Then you have the eval function, which does the same,
except without training any updates.
So it's not doing backprop [INAUDIBLE]..
It just takes input data, targets,
and it comes loss and metrics.
No updates.
And finally, you have the predict function,
which is like eval, except with different outputs.
It's going to-- so it's not going to run any updates.
It's taking the input data and targets
and it's going to be returning the output of the model.
It's not going to be attending the loss or the metrics.
And the way these execution function
are implemented in TensorFlow V2 is as FuncGraphs.
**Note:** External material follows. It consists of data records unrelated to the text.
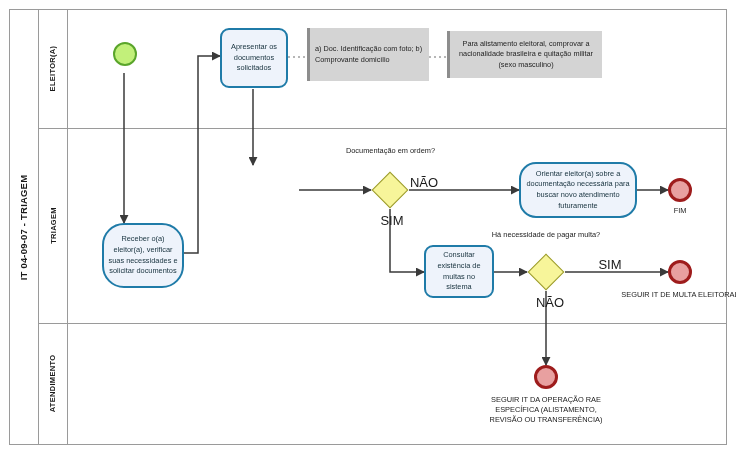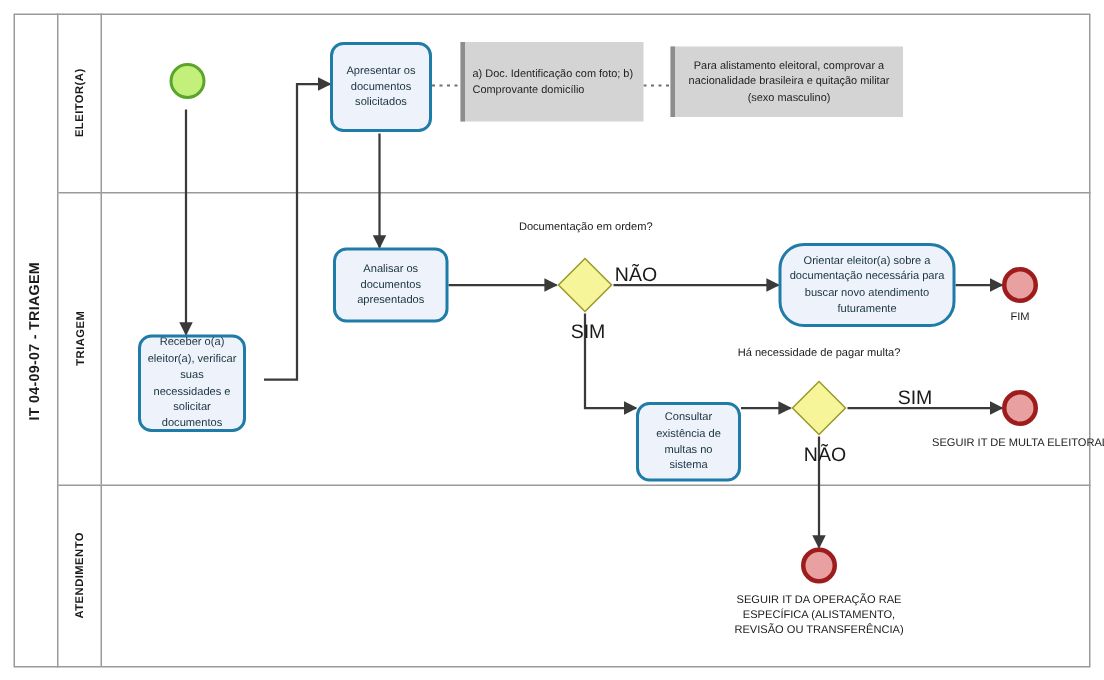--- a/index.html
+++ b/index.html
@@ -218,33 +218,30 @@
       <path d="M 429 57 L 447 57"></path>
     </g>
   </svg>
 
   <div class="event start" style="left:113px;top:42px;width:24px;height:24px;"></div>
 
   <div class="task" style="left:220px;top:28px;width:68px;height:60px;">
     <span>Apresentar os documentos solicitados</span>
   </div>
 
-  <div class="task" style="left:92px;top:223px;width:72px;height:65px;">
+  <div class="task" style="left:102px;top:223px;width:82px;height:65px;border-radius:22px;">
     <span>Receber o(a) eleitor(a), verificar suas necessidades e solicitar documentos</span>
   </div>
 
-  <div class="task" style="left:222px;top:165px;width:77px;height:50px;">
-    <span>Analisar os documentos apresentados</span>
-  </div>
 
   <div class="task" style="left:519px;top:162px;width:118px;height:56px;border-radius:17px;">
     <span>Orientar eleitor(a) sobre a documentação necessária para buscar novo atendimento futuramente</span>
   </div>
 
-  <div class="task" style="left:424px;top:245px;width:70px;height:53px;margin-top:23px;">
+  <div class="task" style="left:424px;top:245px;width:70px;height:53px;">
     <span>Consultar existência de multas no sistema</span>
   </div>
 
   <div class="gateway" style="left:377px;top:177px;width:26px;height:26px;"></div>
   <div class="lbl" style="left:333px;top:146px;width:115px;">Documentação em ordem?</div>
 
   <div class="gateway" style="left:533px;top:259px;width:26px;height:26px;"></div>
   <div class="lbl" style="left:491px;top:230px;width:110px;">Há necessidade de pagar multa?</div>
 
   <div class="lbl flow" style="left:404px;top:174px;width:40px;">NÃO</div>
When you are calling a layer symbolically,
so in the functional API, that happens in a global Keras
graph.
And when you're creating an execution function,
you're going to be creating a new scratch FuncGraph,
and you're going to be doing a copy of the relevant subgraph
from the global Keras graph to your new graph.
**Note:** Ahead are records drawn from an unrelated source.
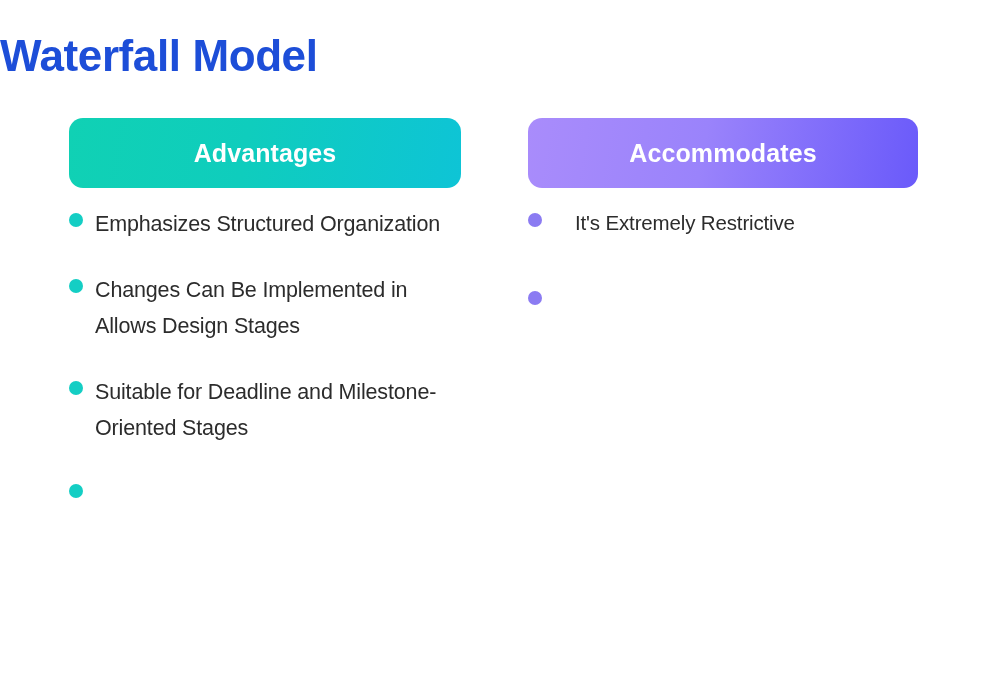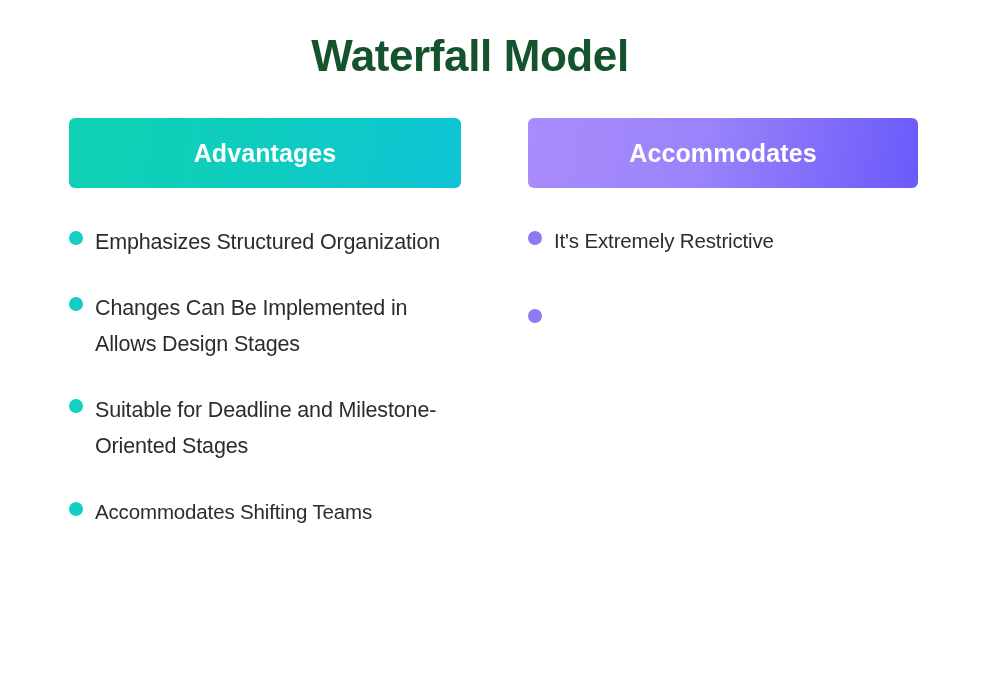--- a/index.html
+++ b/index.html
@@ -15,59 +15,58 @@
     position: relative;
     overflow: hidden;
     -webkit-font-smoothing: antialiased;
   }
 
   #page-title {
     position: absolute;
     top: 32px;
     left: 0;
     width: 940px;
-    text-align: center;
     font-size: 44px;
     font-weight: bold;
-    color: #14532d;
+    color: #1d4ed8;
     letter-spacing: -0.4px;
     line-height: 1.1;
   }
 
   .column {
     position: absolute;
     top: 118px;
   }
 
   #column-advantages { left: 69px;  width: 392px; }
   #column-disadvantages { left: 528px; width: 390px; }
 
   .column-header {
     height: 70px;
-    border-radius: 6px;
+    border-radius: 14px;
     display: flex;
     align-items: center;
     justify-content: center;
     color: #ffffff;
     font-size: 25px;
     font-weight: bold;
     letter-spacing: 0.1px;
   }
 
   #header-advantages {
     background: linear-gradient(100deg, #10D1B4 0%, #0FCDBD 45%, #0EC4D6 100%);
   }
 
   #header-disadvantages {
     background: linear-gradient(100deg, #A98CFB 0%, #9A83FB 45%, #6A5AFA 100%);
   }
 
   .bullet-list {
     list-style: none;
-    margin-top: 36px;
+    margin-top: 18px;
   }
 
   .list-item {
     display: flex;
     align-items: flex-start;
     margin-bottom: 30px;
   }
 
   .bullet-dot {
     flex: 0 0 auto;
@@ -88,21 +87,21 @@
     letter-spacing: -0.15px;
   }
 
   #column-advantages .list-item:nth-child(4) .item-label,
   #column-advantages .list-item:nth-child(5) .item-label {
     font-size: 20.5px;
   }
 
   #column-disadvantages .item-label { font-size: 20.5px; }
 
-  #column-disadvantages .list-item { margin-bottom: 44px; }
+  #column-disadvantages .list-item { margin-bottom: 44px; gap: 21px; }
   #column-disadvantages .list-item:nth-child(2) { margin-bottom: 48px; }
 </style>
 </head>
 <body>
 
 <h1 id="page-title">Waterfall Model</h1>
 
 <section class="column" id="column-advantages">
   <div class="column-header" id="header-advantages">Advantages</div>
   <ul class="bullet-list">
@@ -113,21 +112,20 @@
     <li class="list-item">
       <span class="bullet-dot"></span>
       <span class="item-label">Changes Can Be Implemented in Allows Design Stages</span>
     </li>
     <li class="list-item">
       <span class="bullet-dot"></span>
       <span class="item-label">Suitable for Deadline and Milestone-Oriented Stages</span>
     </li>
     <li class="list-item">
       <span class="bullet-dot"></span>
-      <span class="item-label">Accommodates Shifting Teams</span>
     </li>
   </ul>
 </section>
 
 <section class="column" id="column-disadvantages">
   <div class="column-header" id="header-disadvantages">Accommodates</div>
   <ul class="bullet-list">
     <li class="list-item">
       <span class="bullet-dot"></span>
       <span class="item-label">It's Extremely Restrictive</span>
And then that's this copy that you're going to be running.
So that's-- if you're creating different models,
the execution functions are all separate,
living in different FuncGraphs.
AUDIENCE: So here we have--
so it seems like there's some weird things where--
like for example, an optimizer is not used for eval
and predict?
What happens if you-- can you just not set an optimizer?
FRANCOIS CHOLLET: So, yes, you can just not do compile,
and then do predict.
That works, because you don't need to compile information
in order to run predict.
However, you do need to compile your model
if you want to run eval, because eval
needs to compute loss and metrics, which
are passed in compile.
AUDIENCE: Well, I guess-- but what if you don't--
like, you're only doing eval.
Do you need an optimizer?
FRANCOIS CHOLLET: Technically, yes.
I think it's possible you could pass non as the optimizer,
and that would work.
I don't recall.
AUDIENCE: I think it's required.
FRANCOIS CHOLLET: It's required?
Yes, so in that case you can just pass a default optimizer,
like this string LCD.
It's going to work fine.
AUDIENCE: OK, but I guess then it's
going to create a bunch of graphs
that I'm never going to use, but--
FRANCOIS CHOLLET: So the execution functions
are actually created lazily.
So they're not actually created in compile.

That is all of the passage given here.